Shrewed author Elizabeth Renzetti waxes eloquently on feminisim

Metro chats with Elizabeth Renzetti on the cost of bras, the pink tax and White Feminism.

Liz Renzetti's new book Shrewed is a collection of essays on the lives of women and girls.

Courtesy House of Anansi

Liz Renzetti's new book Shrewed is a collection of essays on the lives of women and girls.

At her wedding, feminist writer Elizabeth Renzetti’s first danced to Murder She Wrote. Much to her surprise, the famous reggae song is actually a slut-shaming bop about a young woman’s abortion. Renzetti spoke to Metro this week on the launch of her new book, Shrewed (House of Anansi), about all the twists, taxes and trolls that feminists face.

It seems challenging to raise kids who value feminism at a time when it doesn't always feel like the world does.

On the one hand, they live in this material world where they do see girls' success. On the other hand, they live in this equally important digital realm where women can be constantly denigrated and trolled online. They see people on social media project idealized images of themselves as beautiful and fun and having these wonderful lives. These are the kinds of images I saw in magazines when I was a girl and it felt like they defeated me, like I could never live up to these images. But I could put the magazine away. They can't put the magazine of social media away because it follows them everywhere.

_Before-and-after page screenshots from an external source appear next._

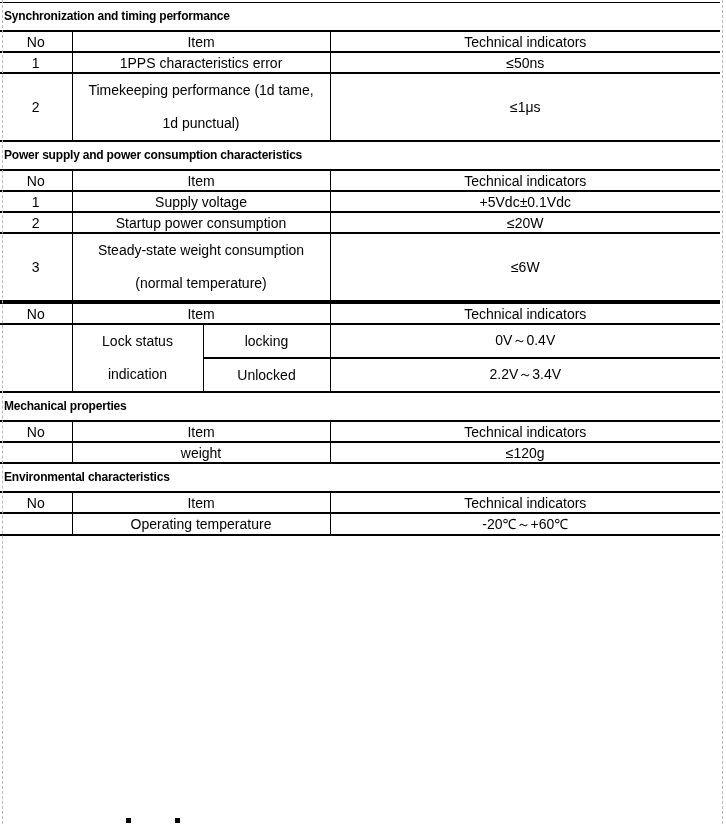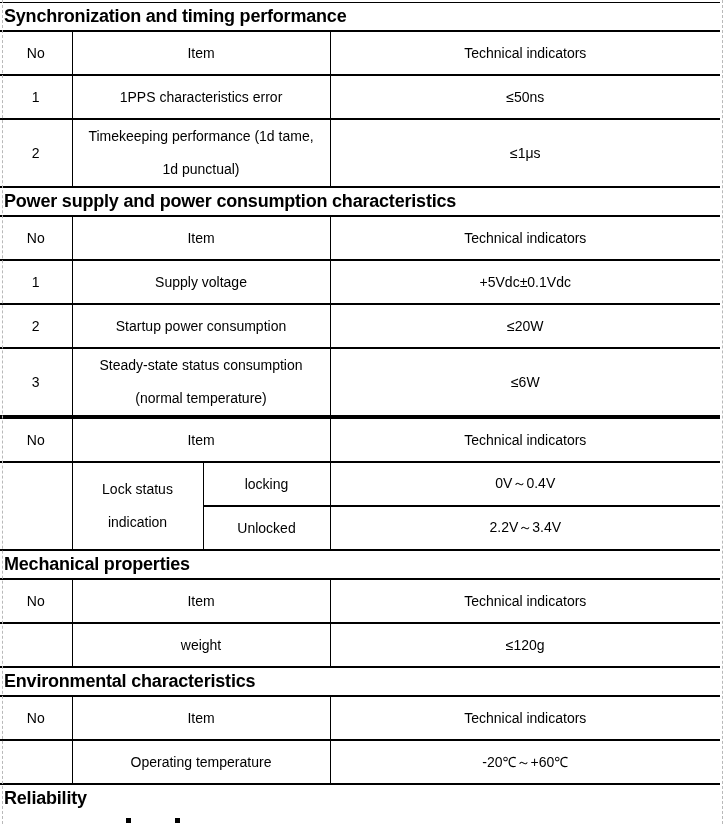--- a/index.html
+++ b/index.html
@@ -23,7 +23,7 @@
   .top-rule { height: 0; border-top: 1px solid #000; }
   .sec-title {
     height: 27px; line-height: 27px;
-    font-size: 18px; font-weight: bold;
+    font-size: 12px; font-weight: bold;
     letter-spacing: -0.2px;
     padding-left: 4px;
     white-space: nowrap;

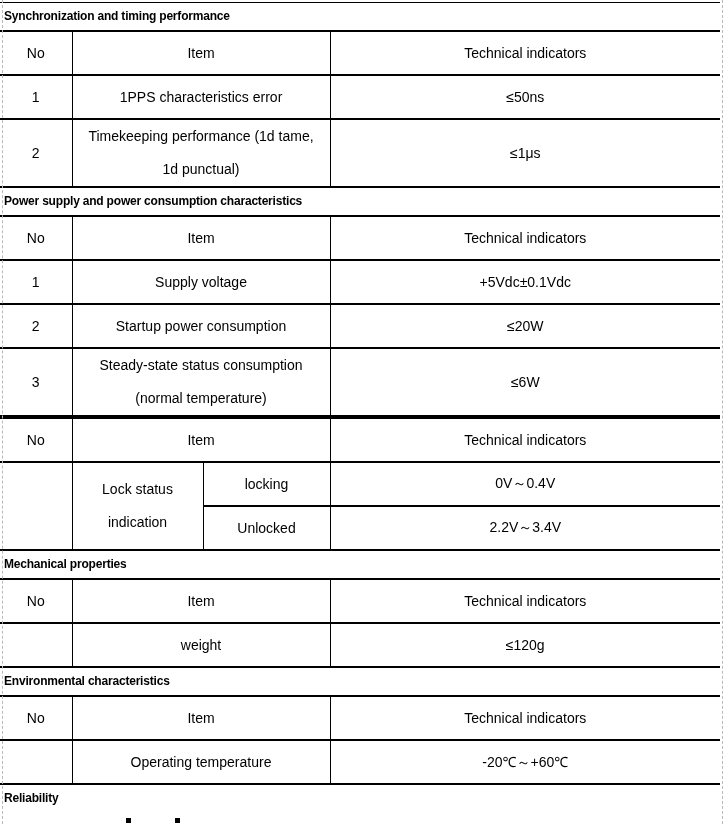--- a/index.html
+++ b/index.html
@@ -41,7 +41,7 @@
     text-align: center;
     vertical-align: middle;
     padding: 0;
-    height: 44px;
+    height: 21px;
     overflow: hidden;
   }
   table.spec td.vl { border-left: 1px solid #000; }

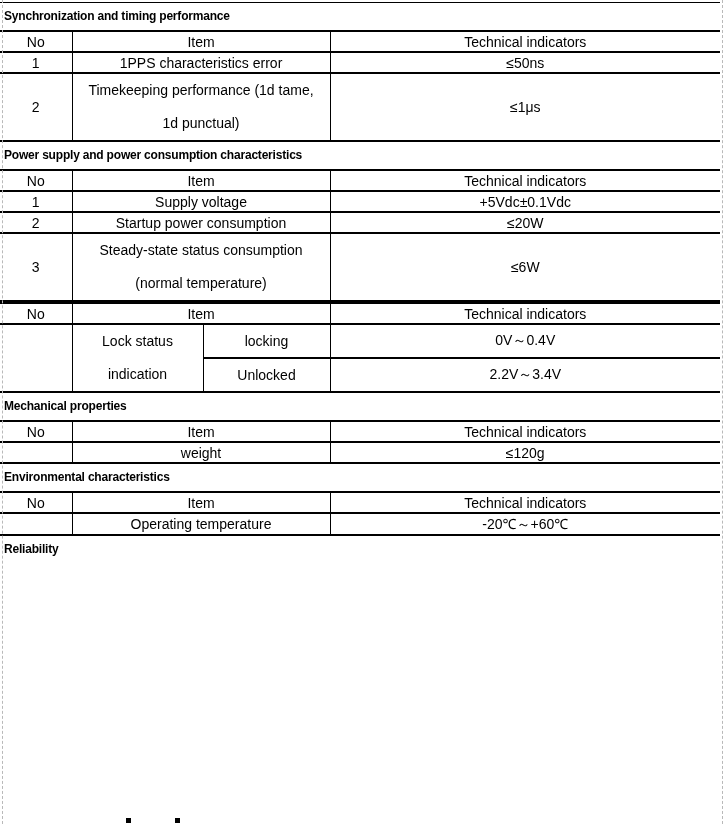--- a/index.html
+++ b/index.html
@@ -130,7 +130,7 @@
       <tr>
         <td class="tall">3</td>
         <td class="vl tall lines2">
-          <div>Steady-state status consumption</div>
+          <div>Steady-state weight consumption</div>
           <div>(normal temperature)</div>
         </td>
         <td class="vl tall">≤6W</td>

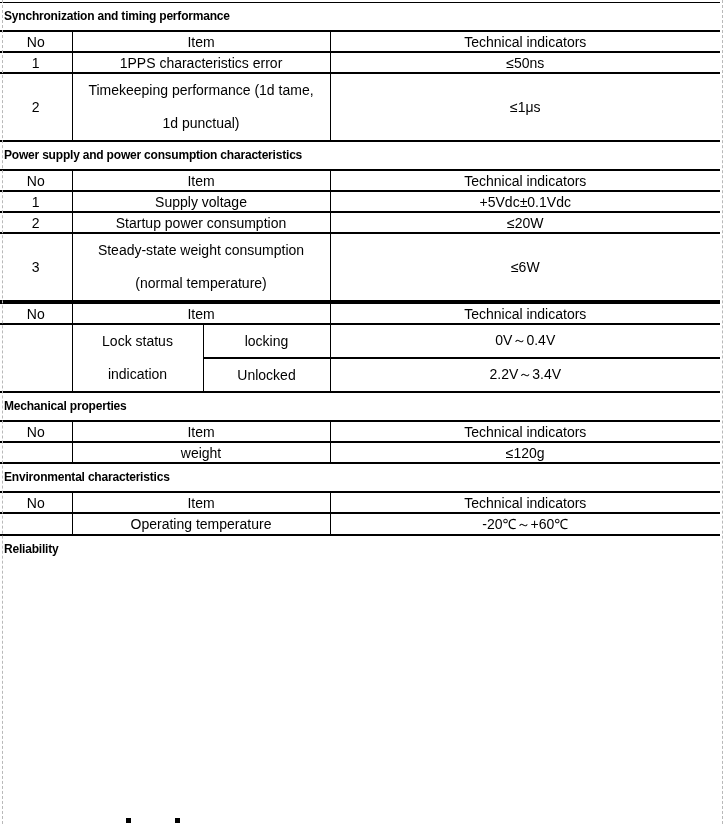--- a/index.html
+++ b/index.html
@@ -217,7 +217,6 @@
   </div>
 
   <div class="sec">
-    <div class="sec-title">Reliability</div>
   </div>
 
 </div>

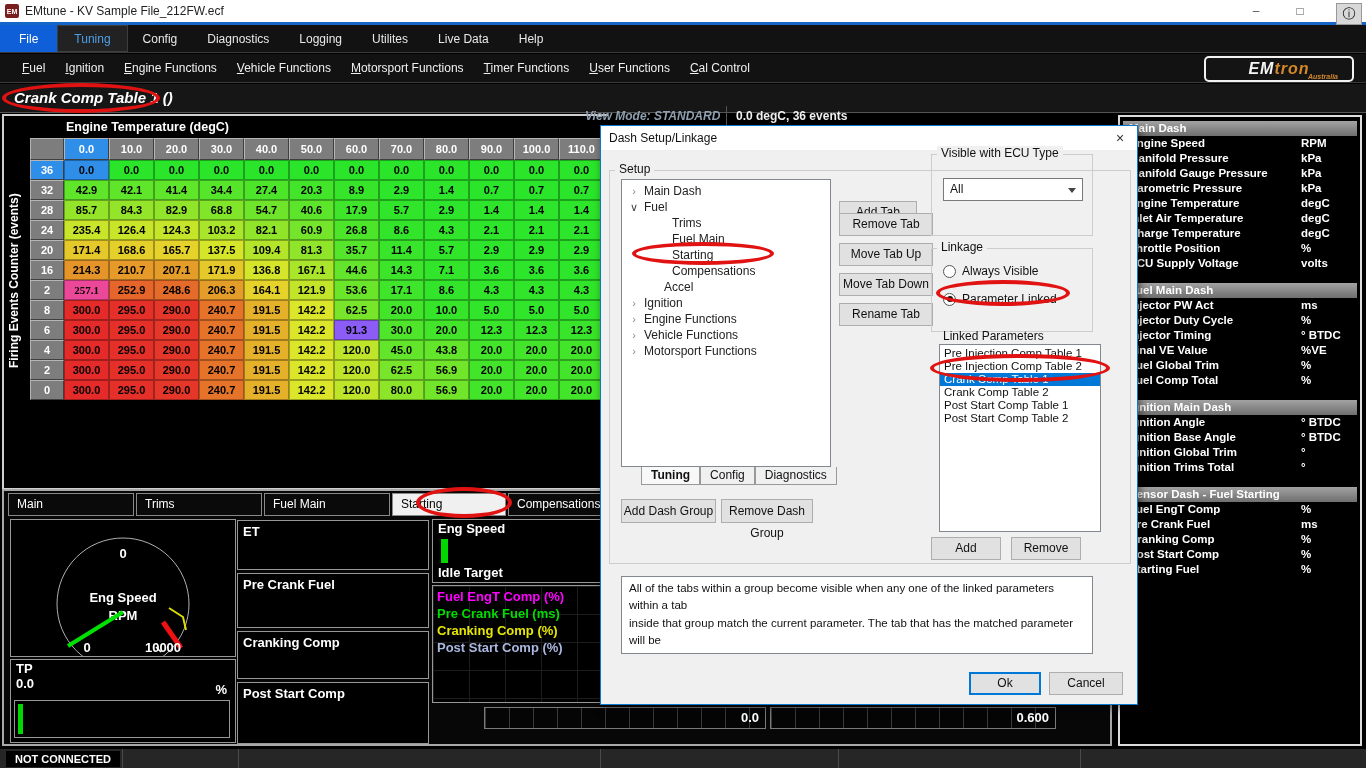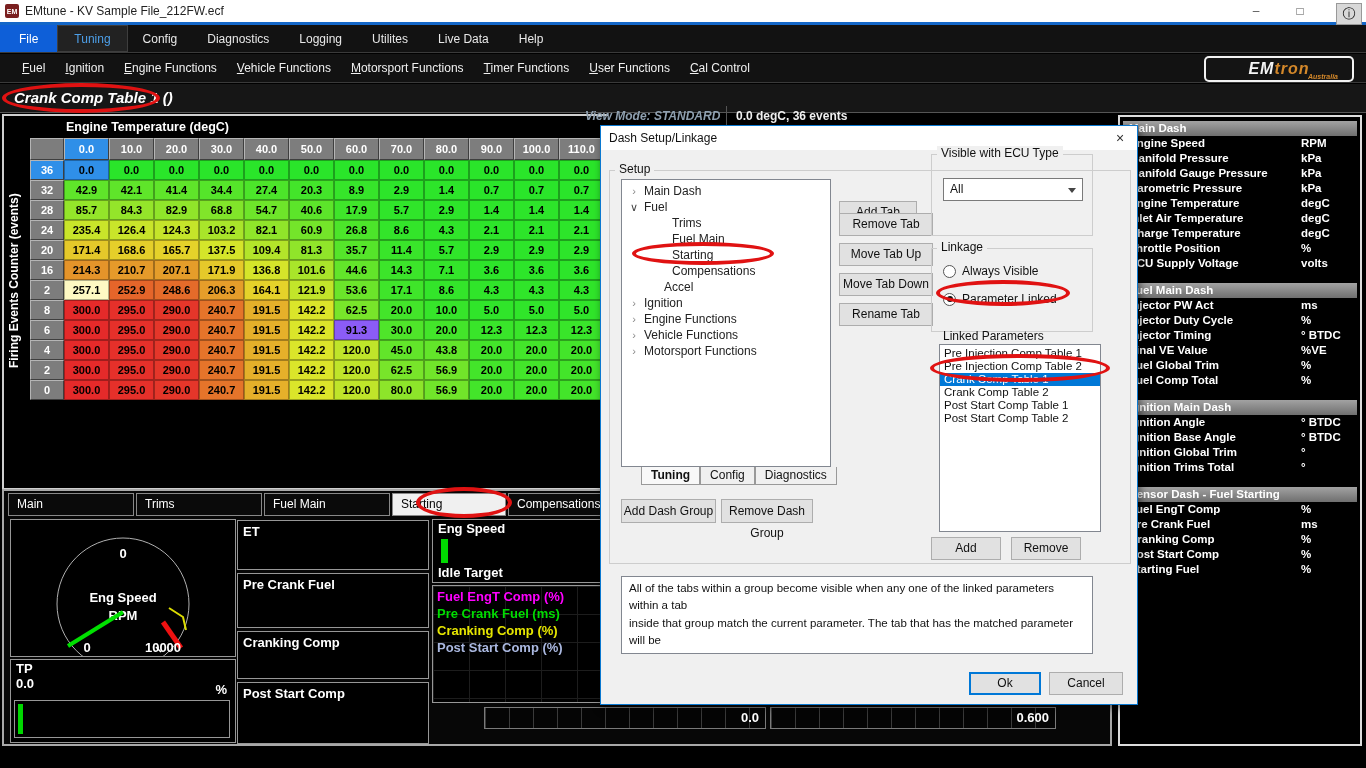--- a/index.html
+++ b/index.html
@@ -281,7 +281,7 @@
           <div class="dcell" style="background: rgb(229, 157, 42);">207.1</div>
           <div class="dcell" style="background: rgb(229, 201, 42);">171.9</div>
           <div class="dcell" style="background: rgb(213, 229, 42);">136.8</div>
-          <div class="dcell" style="background: rgb(169, 229, 42);">101.6</div>
+          <div class="dcell" style="background: rgb(169, 229, 42);">167.1</div>
           <div class="dcell" style="background: rgb(98, 229, 42);">44.6</div>
           <div class="dcell" style="background: rgb(60, 229, 42);">14.3</div>
           <div class="dcell" style="background: rgb(51, 229, 42);">7.1</div>

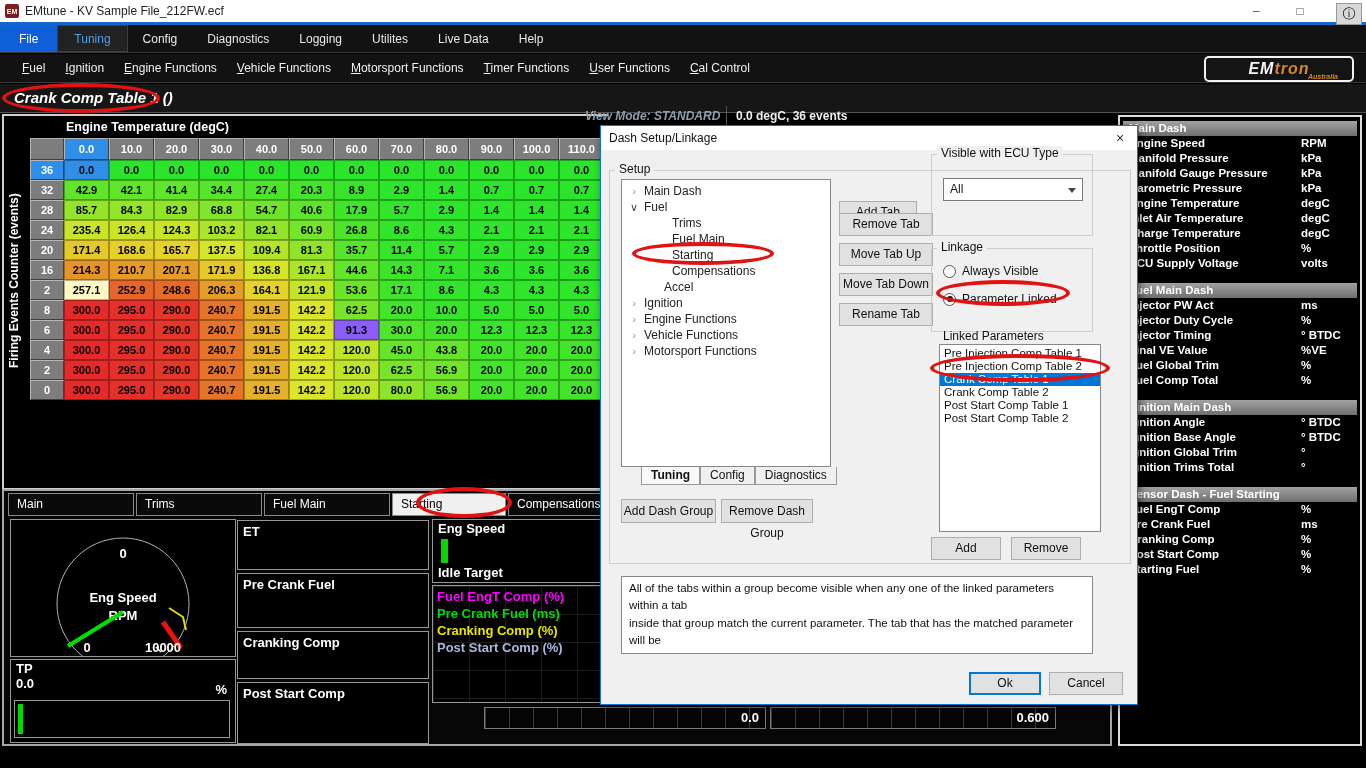--- a/index.html
+++ b/index.html
@@ -291,7 +291,7 @@
         </div>
         <div class="trow">
           <div class="hcell rhead">2</div>
-          <div class="dcell" style="background: #fef9c3;">257.1</div>
+          <div class="dcell" style="background: #ec4899; font-family: Liberation Serif, serif;">257.1</div>
           <div class="dcell" style="background: rgb(229, 101, 42);">252.9</div>
           <div class="dcell" style="background: rgb(229, 107, 42);">248.6</div>
           <div class="dcell" style="background: rgb(229, 157, 42);">206.3</div>

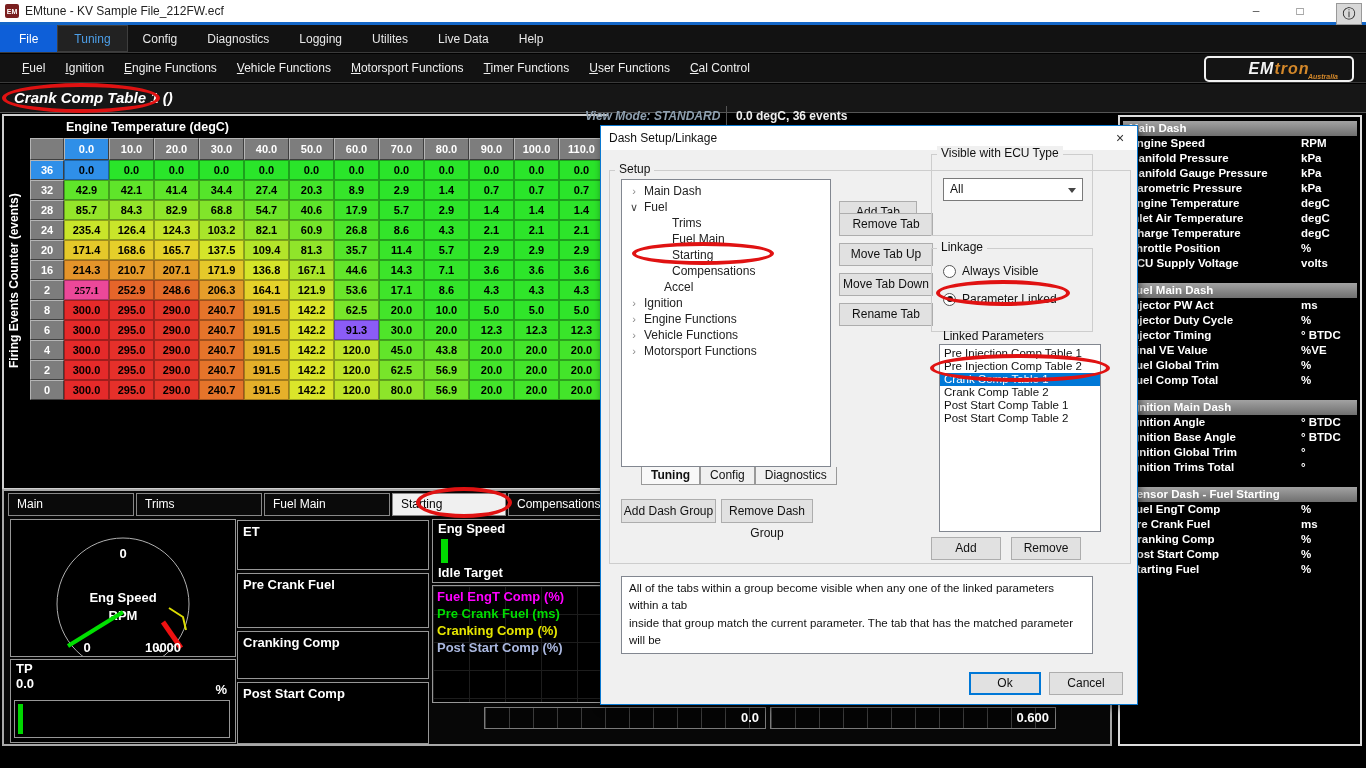--- a/index.html
+++ b/index.html
@@ -553,6 +553,14 @@
       </div>
   </div>
 
+  <div class="statusbar">
+    <div class="nc-box">NOT CONNECTED</div>
+    <div class="seg" style="left:122px;"></div>
+    <div class="seg" style="left:238px;"></div>
+    <div class="seg" style="left:600px;"></div>
+    <div class="seg" style="left:838px;"></div>
+    <div class="seg" style="left:1080px;"></div>
+  </div>
 
   <div class="dialog">
     <div class="dlg-title">Dash Setup/Linkage</div>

In one of your essays, you detail what it costs to be a women and to look presentable. You spent $12,000 on bras?

Oh my god, I'm sure I spent more than that. I think that was an underestimation.

I feel like we should get a government allowance for bras at this point.

And Spanx. There should be a government allowance for those and tights. I was really happy to see the Canadian Menstruators, the group that was fighting against taxes on what Shoppers Drug Mart euphemistically calls "feminine paper." I really love that. Like we're all going around using stationary for our periods. There is a pink tax. Not only in terms of the amount of money that we spend to make ourselves presentable. The other day, I was on the way to an appointment to get my roots highlighted because, god forbid anyone sees my stray grey hair poking out of the top of my head. I was trying to schedule some other stupid maintenance appointment, and I was thinking about how much time it sucks out of my life. Never mind money.

You write about a backlash to your voice as a female journalist and the backlash to women online. Do you think we're spending more time fighting the reaction rather than working on our ideas?

I think the backlash is part of it. I don't think we can ignore it. My worry is that we lose people who want to be fighting the fight but feel like they're putting out little fires all the time that have nothing to do with the major fire they want to put out.

When you began your journalism career, you say you were more "hung up on issues of sexism to notice the presence of racism." Can you tell me about your shift from prioritizing your type of feminism to one that is one more inclusive or more intersectional?

It's easy to be in this position — and I was for years — where it felt like I was so aggrieved and I was so oppressed as a woman. It was easy to ignore all the other ways that people had different, more challenging realities that they were also experiencing. It's hard to actually acknowledge that people are more oppressed than you are. It's been a difficult and challenging time, not just for me, but for all feminists who didn’t understand this. I hope the idea of White Feminism is sinking in for white feminists. Unless we do acknowledge that that has been the reality for people up until now, we're not going to have change.